Perhaps it has more to do with money than we realize. The player pool and MLB’s slice of the proceeds get bigger as series go deep. Specifically, in the Division Series, gate proceeds from the first four games count toward the player pool — this was instituted to discourage interested parties from taking steps to lengthen a given series for monetary gain, so clearly there’s some precedent here. Sweeps are bad for business and the Mets definitely had a sweep in play until the infamous 7th inning.

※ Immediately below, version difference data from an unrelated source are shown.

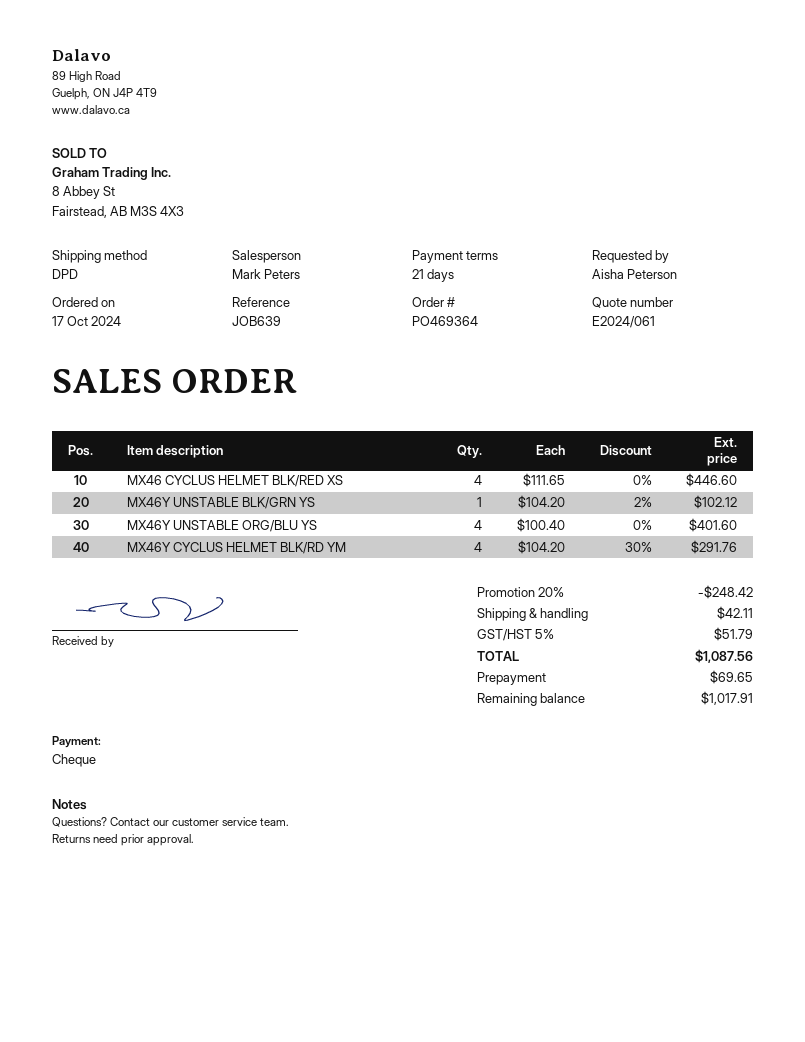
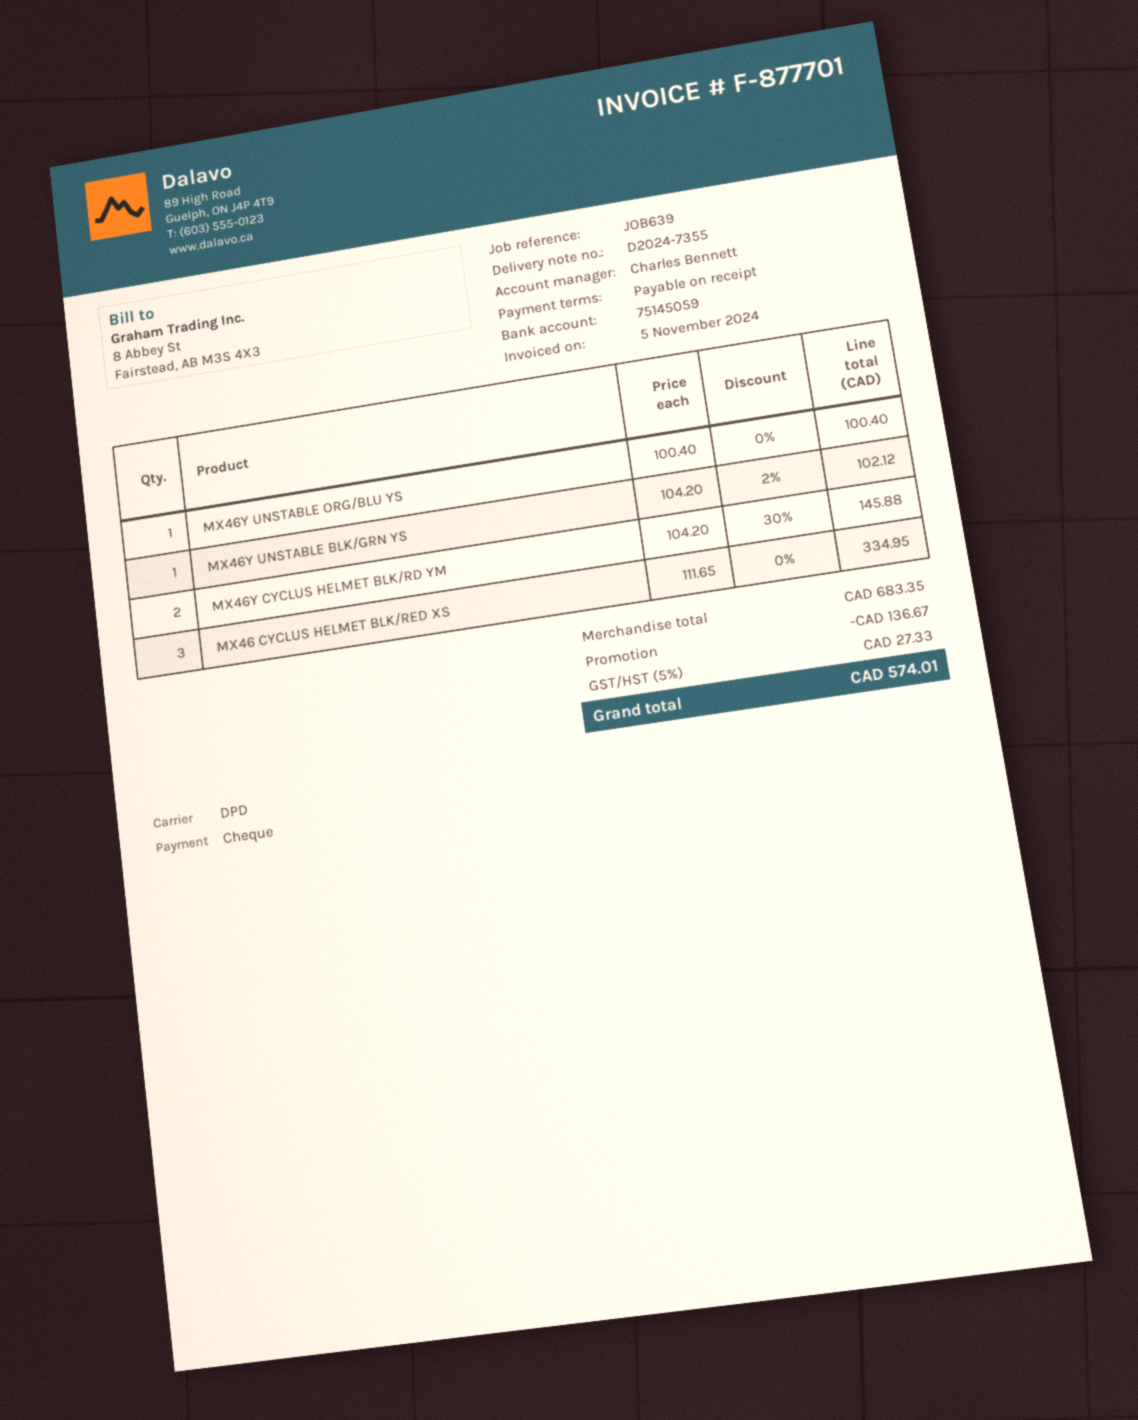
payment terms: 21 days -> on receipt
sales rep: Mark Peters -> Charles Bennett
MX46 CYCLUS HELMET BLK/RED XS: 4 x 111.65 = 446.60 -> 3 x 111.65 = 334.95
MX46Y UNSTABLE ORG/BLU YS: 4 x 100.40 = 401.60 -> 1 x 100.40 = 100.40
MX46Y CYCLUS HELMET BLK/RD YM: 4 x 104.20 - 30% = 291.76 -> 2 x 104.20 - 30% = 145.88
discount: 248.42 -> 136.67
shipping: 42.11 -> none
tax: 5% = 51.79 -> 5% = 27.33
total: 1087.56 -> 574.01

In retrospect Utley would probably do precisely the same thing again if he had the chance, and that is really the issue here. In other sports you get a game misconduct for crap like that. He wasn’t anywhere near the bag, he didn’t even try to slide! So the Umpires continue to encourage, by their own wonton negligence, an act that violates MLB’s rules? I guess my next question is, why aren’t the Umpires being reprimanded?

win for ruben tejada

No matter how you look at this it’s bad for MLB. Joe Torre may come out a day late (literally) and assure us he is working with the Player’s Association on rule changes but in the end you have to question whether MLB really wants to put this sort of vicious play in its past, or is it a harbinger to a more brutal time, kept around because it happens to sell tickets and it raises interest — in a Roman Coliseum sort of way — everybody loves a good brawl right?  But the combination of the increasing amounts reflected in playoff shares and the failure on the part of the Umpires to enforce the rules is making for some decidedly vicious and dangerous developments on the field.

Too bad Tejada won’t get any of the added proceeds from the additional ratings Monday night’s game is sure to garner. There’s only one real way to restore justice to these playoff proceedings, by beating the Dodgers … for Ruben if you will. It appears that’s the only real way to make sure this sort of thing backfires on the Dodgers.